An easy way to run a MySQL stack
Using Docker Compose, it was as simple as having a compose.yml
with the
following:
# Use root/example as user/password credentials
version: "3.1"
services:
db:
image: mysql
command: --default-authentication-plugin=mysql_native_password
restart: always
ports:
- 12345:3306
environment:
MYSQL_ROOT_PASSWORD: example
adminer:
image: adminer
restart: always
ports:
- 8080:8080
and then run:
docker-compose -f compose.yml up
and, finally, connect to http://localhost:8080/
via a browser.
A basic script to convert SPIP contents to Markdown
I forked jekyll-import
and created a SPIP impoter. It is pretty
hacky and definitely not a candidate for a pull request on the upstream
repository, but it could maybe help people out there. Here it is:
# frozen_string_literal: false
require 'active_support'
module JekyllImport
module Importers
class Spip < Importer
def self.require_deps
JekyllImport.require_with_fallback(%w(
rubygems
sequel
fileutils
safe_yaml
unidecode
active_support
active_support/core_ext/string
))
end
def self.specify_options(c)
c.option "dbname", "--dbname DB", "Database name (default: '')"
c.option "socket", "--socket SOCKET", "Database socket (default: '')"
c.option "user", "--user USER", "Database user name (default: '')"
c.option "password", "--password PW", "Database user's password (default: '')"
c.option "host", "--host HOST", "Database host name (default: 'localhost')"
c.option "port", "--port PORT", "Database port number (default: '')"
c.option "table_prefix", "--table_prefix PREFIX", "Table prefix name (default: 'wp_')"
c.option "site_prefix", "--site_prefix PREFIX", "Site prefix name (default: '')"
c.option "clean_entities", "--clean_entities", "Whether to clean entities (default: true)"
c.option "comments", "--comments", "Whether to import comments (default: true)"
c.option "categories", "--categories", "Whether to import categories (default: true)"
c.option "tags", "--tags", "Whether to import tags (default: true)"
c.option "more_excerpt", "--more_excerpt", "Whether to use more excerpt (default: true)"
c.option "more_anchor", "--more_anchor", "Whether to use more anchor (default: true)"

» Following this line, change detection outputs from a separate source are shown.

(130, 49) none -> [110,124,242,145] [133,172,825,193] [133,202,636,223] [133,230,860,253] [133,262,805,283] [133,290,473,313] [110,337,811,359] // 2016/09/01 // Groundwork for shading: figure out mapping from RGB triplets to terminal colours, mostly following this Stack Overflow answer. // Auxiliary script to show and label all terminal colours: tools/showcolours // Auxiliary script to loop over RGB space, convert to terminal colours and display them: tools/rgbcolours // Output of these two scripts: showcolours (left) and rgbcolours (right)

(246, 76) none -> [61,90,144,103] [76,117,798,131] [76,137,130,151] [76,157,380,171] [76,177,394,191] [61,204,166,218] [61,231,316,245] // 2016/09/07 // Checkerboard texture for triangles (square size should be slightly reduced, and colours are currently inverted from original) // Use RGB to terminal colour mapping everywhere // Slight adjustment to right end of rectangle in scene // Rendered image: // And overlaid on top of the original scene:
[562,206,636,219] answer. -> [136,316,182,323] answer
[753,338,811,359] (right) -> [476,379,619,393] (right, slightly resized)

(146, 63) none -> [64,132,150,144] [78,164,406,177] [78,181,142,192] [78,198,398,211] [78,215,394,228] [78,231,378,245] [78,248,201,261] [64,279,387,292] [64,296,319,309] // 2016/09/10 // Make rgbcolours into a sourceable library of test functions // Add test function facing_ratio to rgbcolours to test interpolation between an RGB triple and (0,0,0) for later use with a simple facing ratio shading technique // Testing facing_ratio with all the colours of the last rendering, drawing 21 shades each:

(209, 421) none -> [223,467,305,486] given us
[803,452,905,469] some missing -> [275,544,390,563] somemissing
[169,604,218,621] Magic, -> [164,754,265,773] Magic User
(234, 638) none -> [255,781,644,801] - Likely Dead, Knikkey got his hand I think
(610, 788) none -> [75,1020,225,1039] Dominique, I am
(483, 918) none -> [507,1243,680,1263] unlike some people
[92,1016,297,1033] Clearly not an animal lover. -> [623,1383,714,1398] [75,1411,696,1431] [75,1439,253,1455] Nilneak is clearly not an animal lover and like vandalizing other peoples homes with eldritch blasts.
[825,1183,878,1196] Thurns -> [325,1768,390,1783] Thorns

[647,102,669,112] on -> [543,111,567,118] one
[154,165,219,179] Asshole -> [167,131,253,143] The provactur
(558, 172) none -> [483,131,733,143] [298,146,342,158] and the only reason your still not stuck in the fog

c.option "status", "--status STATUS,STATUS2", Array,
"Array of allowed statuses (default: ['publish'], other options: 'draft', 'private', 'revision')"
end
def self.process(opts)
options = {
:user => opts.fetch("user", ""),
:pass => opts.fetch("password", ""),
:host => opts.fetch("host", "localhost"),
:port => opts.fetch("port", "3306"),
:socket => opts.fetch("socket", nil),
:dbname => opts.fetch("dbname", ""),
:table_prefix => opts.fetch("table_prefix", "spip_"),
:site_prefix => opts.fetch("site_prefix", nil),
:clean_entities => opts.fetch("clean_entities", true),
:comments => opts.fetch("comments", true),
:categories => opts.fetch("categories", true),
:tags => opts.fetch("tags", true),
:more_excerpt => opts.fetch("more_excerpt", true),
:more_anchor => opts.fetch("more_anchor", true),
:extension => opts.fetch("extension", "html"),
:status => opts.fetch("status", ["publish"]).map(&:to_sym), # :draft, :private, :revision
}
if options[:clean_entities]
begin
require "htmlentities"
rescue LoadError
STDERR.puts "Could not require 'htmlentities', so the " \
":clean_entities option is now disabled."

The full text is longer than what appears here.